Because they weren't asked if they need it or have an interest in it, they were asked if they had the ability?


----------



## Jim2007

TheBigShort said:


> Why would 1.6m people indicate in a census that they have the ability to speak Irish, if they neither have the need nor the interest in it?



Because that was not the question they were asked.


----------



## TheBigShort

Purple said:


> The Brehon Laws are also part of our historical culture but we don't use them any more.
> I absolutely reject the notion that Irish speakers are somehow more Irish than non-Irish speakers. It's 200 years since anyone in my family spoke Irish as a first language. It is not part of my Irish identity. We protect Irish speakers in that we do not oppress them of discriminate against them. Not facilitating them is not the same as discriminate against them. Should Shelta (Cant) also be a protected language? What about Ullans (Ulster-Scotts)?




Brehon laws are part of our culture and we don't use them any more – but if you, or anybody else, wishes to advocate a return to using those laws, you are protected in your rights to pursue that matter through the democratic process.

I absolutely reject the notion that Irish speakers are somehow more Irish than non-Irish speakers. Its about 70 years since Irish was a native language in my family. My grandmother on my mothers side grew up in an all-Iirsh speaking household in east Kerry.

It is part of my identity.
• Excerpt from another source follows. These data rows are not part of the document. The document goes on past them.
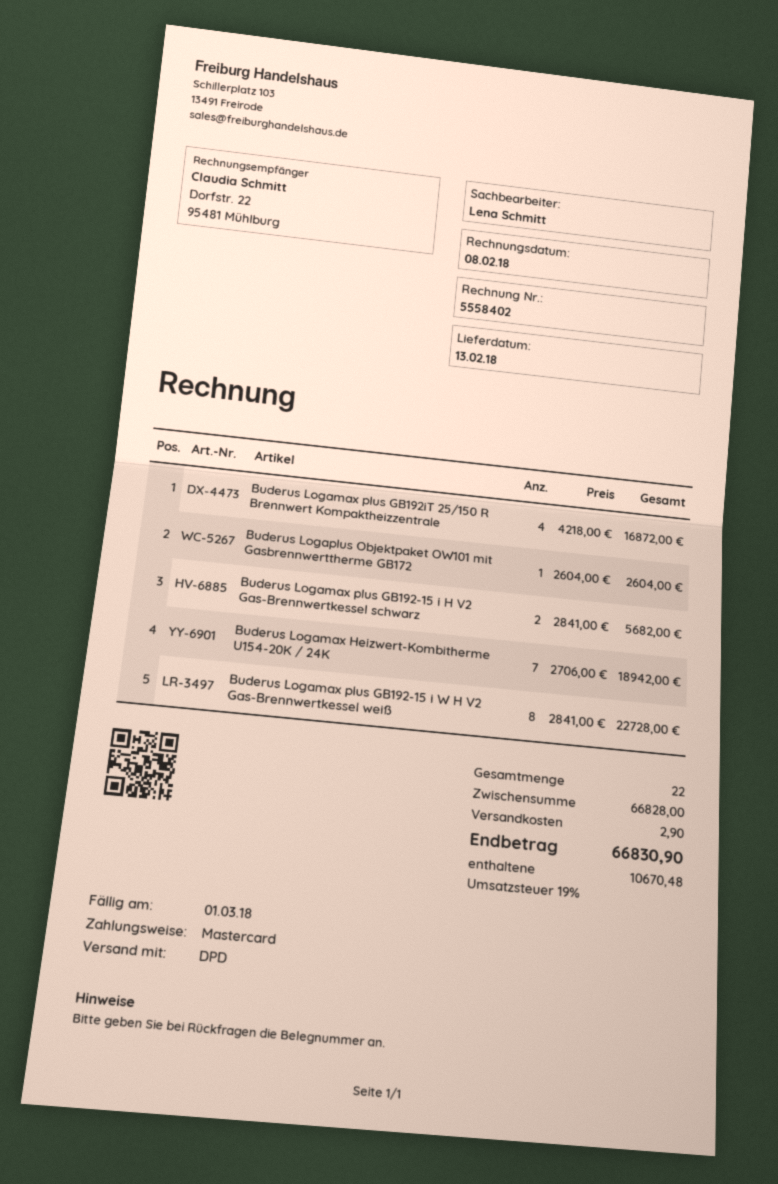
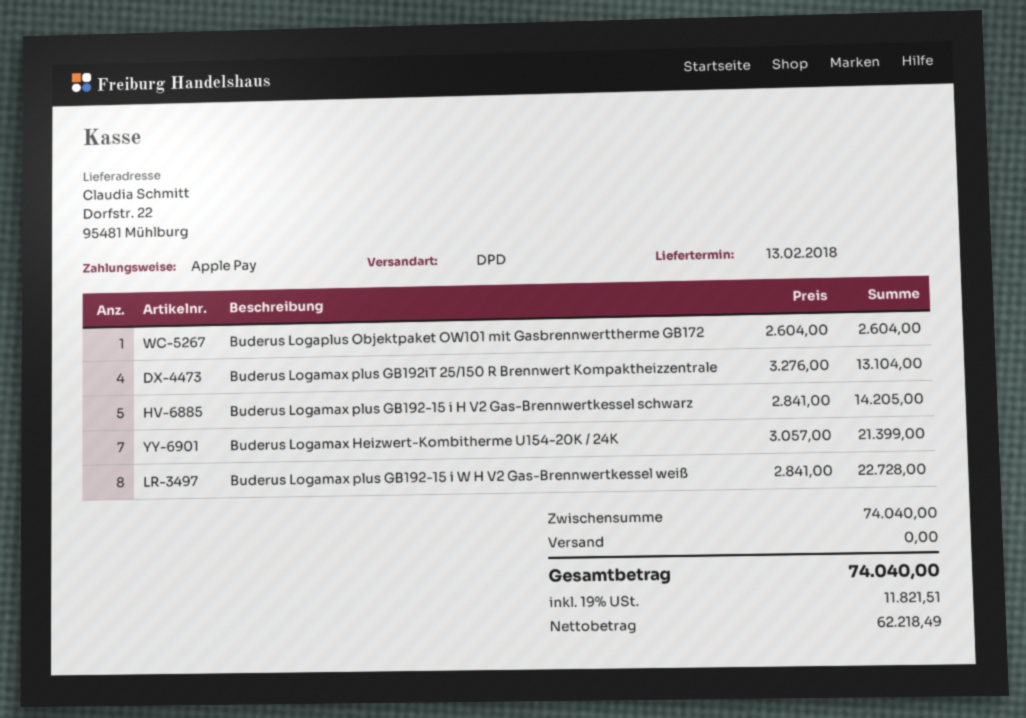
payment method: Mastercard -> Apple Pay
Buderus Logamax plus GB192iT 25/150 R Brennwert Kompaktheizzentrale: 4 x 4218.00 = 16872.00 -> 4 x 3276.00 = 13104.00
Buderus Logamax plus GB192-15 i H V2 Gas-Brennwertkessel schwarz: 2 x 2841.00 = 5682.00 -> 5 x 2841.00 = 14205.00
Buderus Logamax Heizwert-Kombitherme U154-20K / 24K: 7 x 2706.00 = 18942.00 -> 7 x 3057.00 = 21399.00
subtotal: 66828.00 -> 74040.00
shipping: 2.90 -> 0.00
tax: 19% = 10670.48 -> 19% = 11821.51
total: 66830.90 -> 74040.00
I have intermediate Irish as measured by the NUI. I am not a native speaker nor fluent, but it is a big part of identity, historically and culturally.

The issue raised was of ILA in NI. Anyone who uses and supports the Irish language in this country will know that there is widespread support for its preservation and its progress. The problem is that we have not developed a program to effectively reverse the decline in native speakers. It is not just an Irish problem, it is extremely difficult to reverse the use of minority languages when in decline. That is recognised internationally.


----------



## Firefly

TheBigShort said:


> Everything boils down to $$$, like the good free-market capitialist that you are.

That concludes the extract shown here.